%%

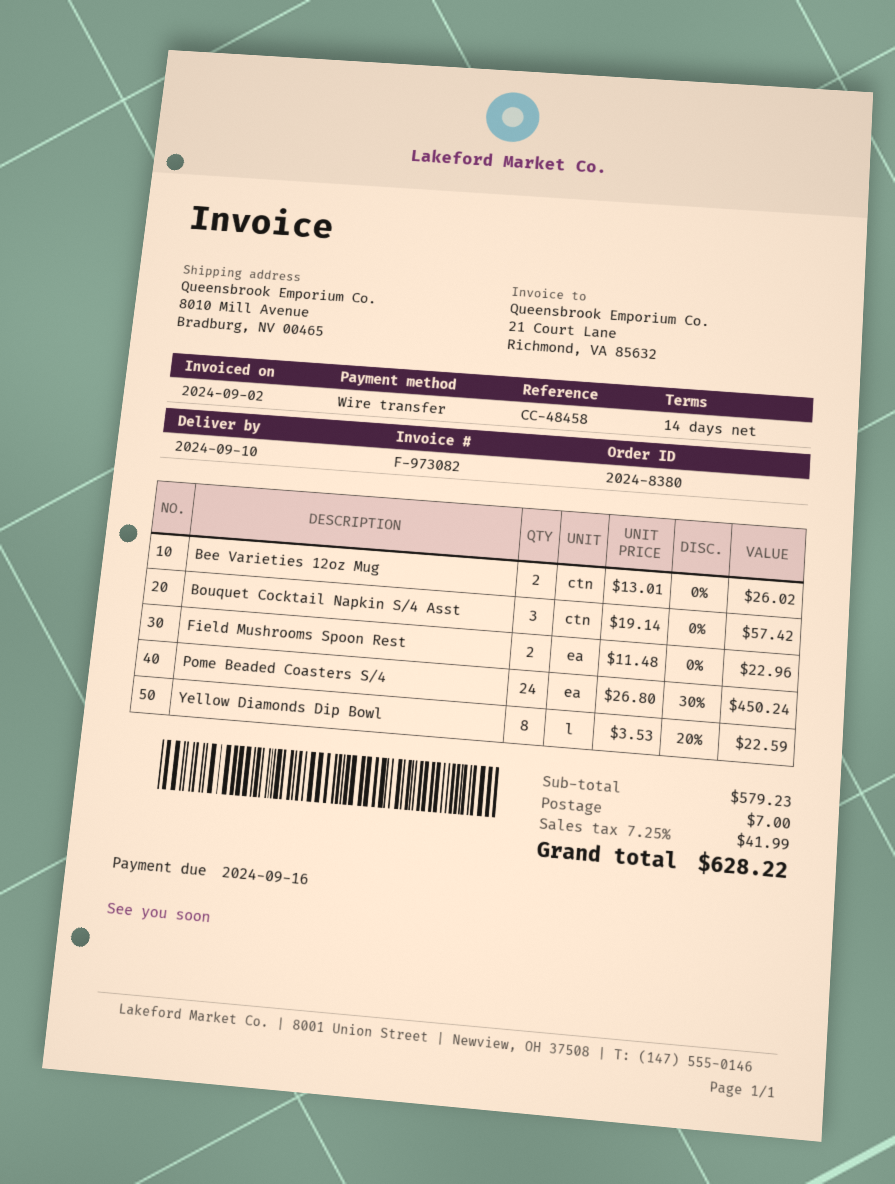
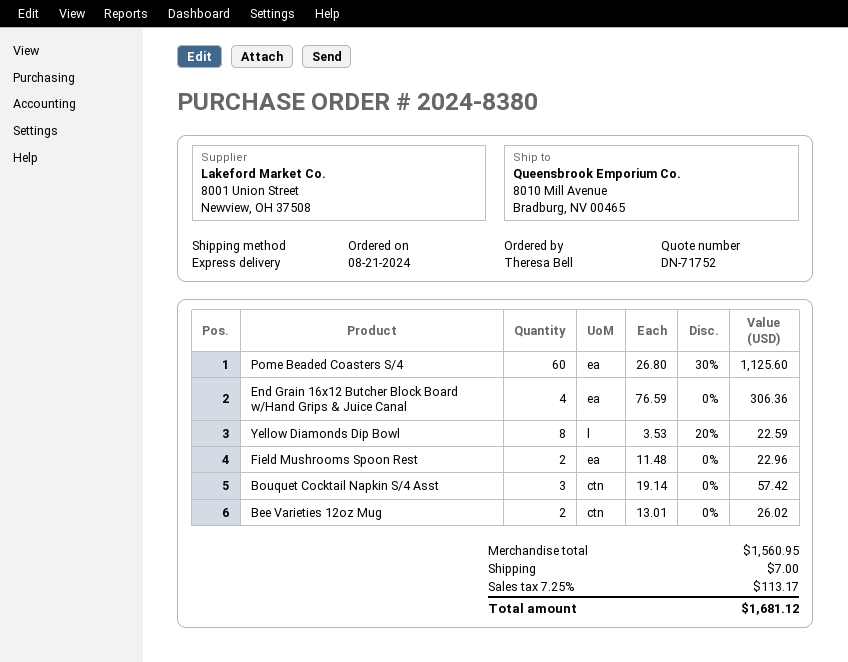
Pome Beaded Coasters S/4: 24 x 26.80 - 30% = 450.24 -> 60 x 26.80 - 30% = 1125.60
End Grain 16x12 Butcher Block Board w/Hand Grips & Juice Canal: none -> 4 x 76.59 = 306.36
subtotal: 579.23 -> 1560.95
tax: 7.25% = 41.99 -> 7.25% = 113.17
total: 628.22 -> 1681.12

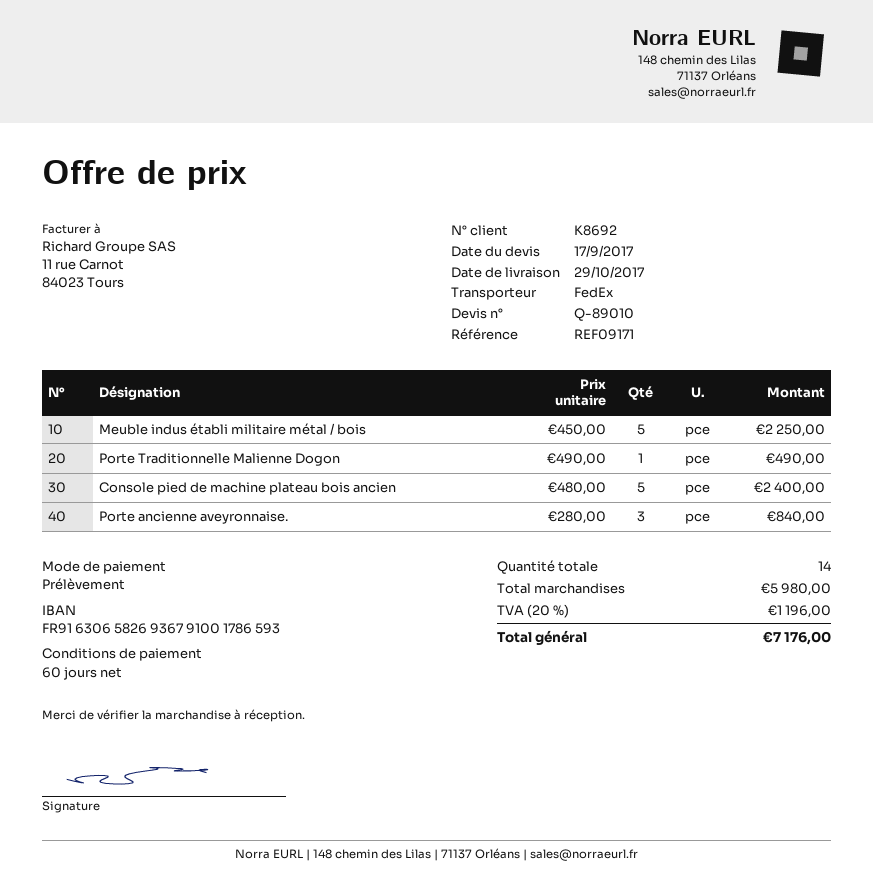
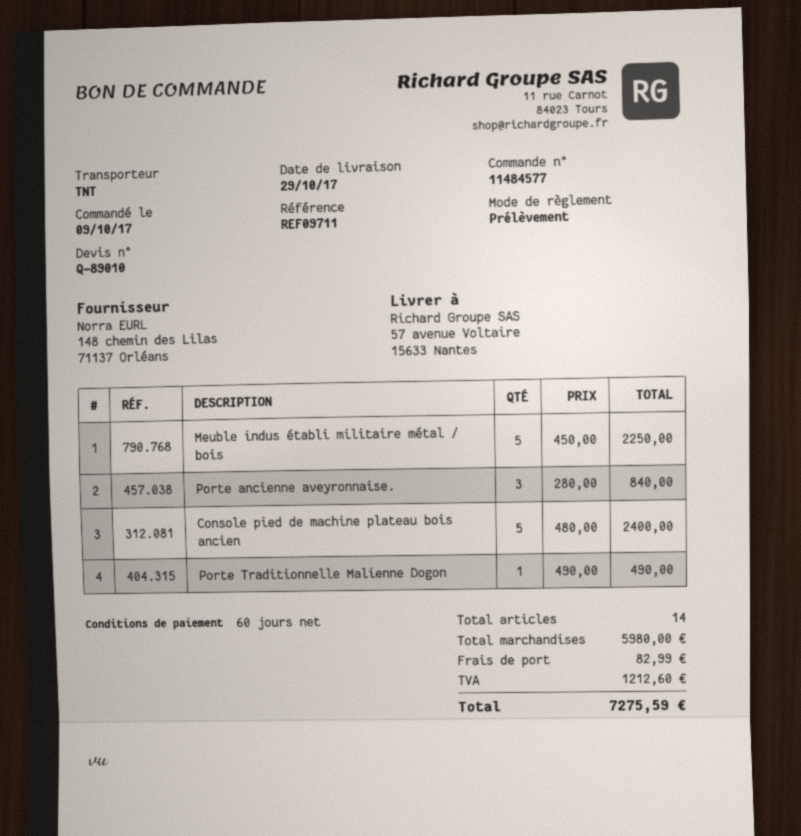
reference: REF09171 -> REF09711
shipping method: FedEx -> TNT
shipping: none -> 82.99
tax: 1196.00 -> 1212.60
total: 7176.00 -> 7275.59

%%
%%

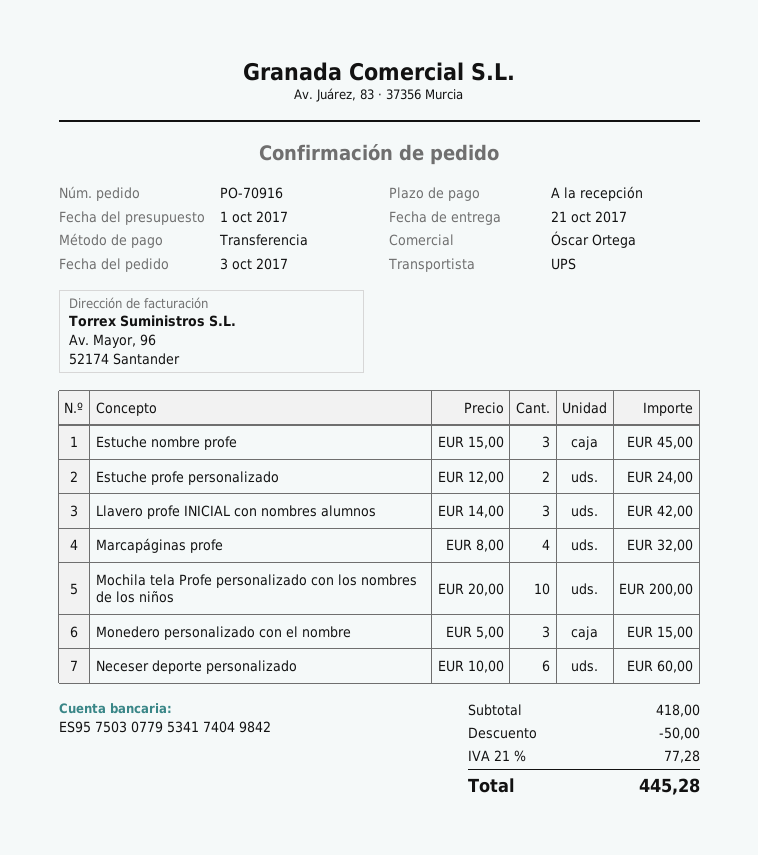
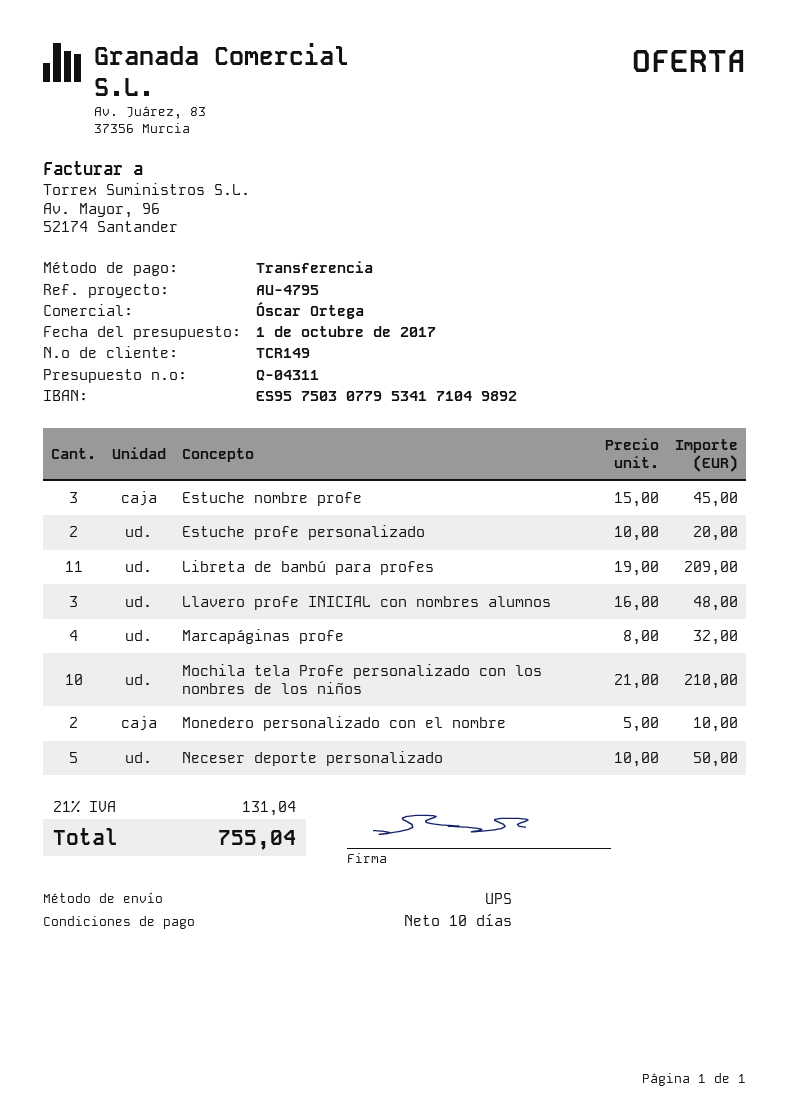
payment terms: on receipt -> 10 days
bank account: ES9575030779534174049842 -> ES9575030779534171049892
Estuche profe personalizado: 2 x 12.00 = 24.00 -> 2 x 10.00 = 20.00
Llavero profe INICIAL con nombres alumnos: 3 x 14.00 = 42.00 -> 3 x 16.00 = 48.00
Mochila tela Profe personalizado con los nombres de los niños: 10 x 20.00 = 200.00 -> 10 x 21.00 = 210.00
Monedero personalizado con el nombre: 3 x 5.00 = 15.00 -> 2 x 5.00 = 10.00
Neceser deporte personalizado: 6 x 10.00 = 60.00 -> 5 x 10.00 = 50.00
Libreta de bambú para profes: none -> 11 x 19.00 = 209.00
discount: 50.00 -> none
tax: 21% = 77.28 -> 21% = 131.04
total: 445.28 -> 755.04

%%

Instructions to follow:
Wherever the word "none" appears in the listing above, copy that line.

Response:
End Grain 16x12 Butcher Block Board w/Hand Grips & Juice Canal: none -> 4 x 76.59 = 306.36
shipping: none -> 82.99
Libreta de bambú para profes: none -> 11 x 19.00 = 209.00
discount: 50.00 -> none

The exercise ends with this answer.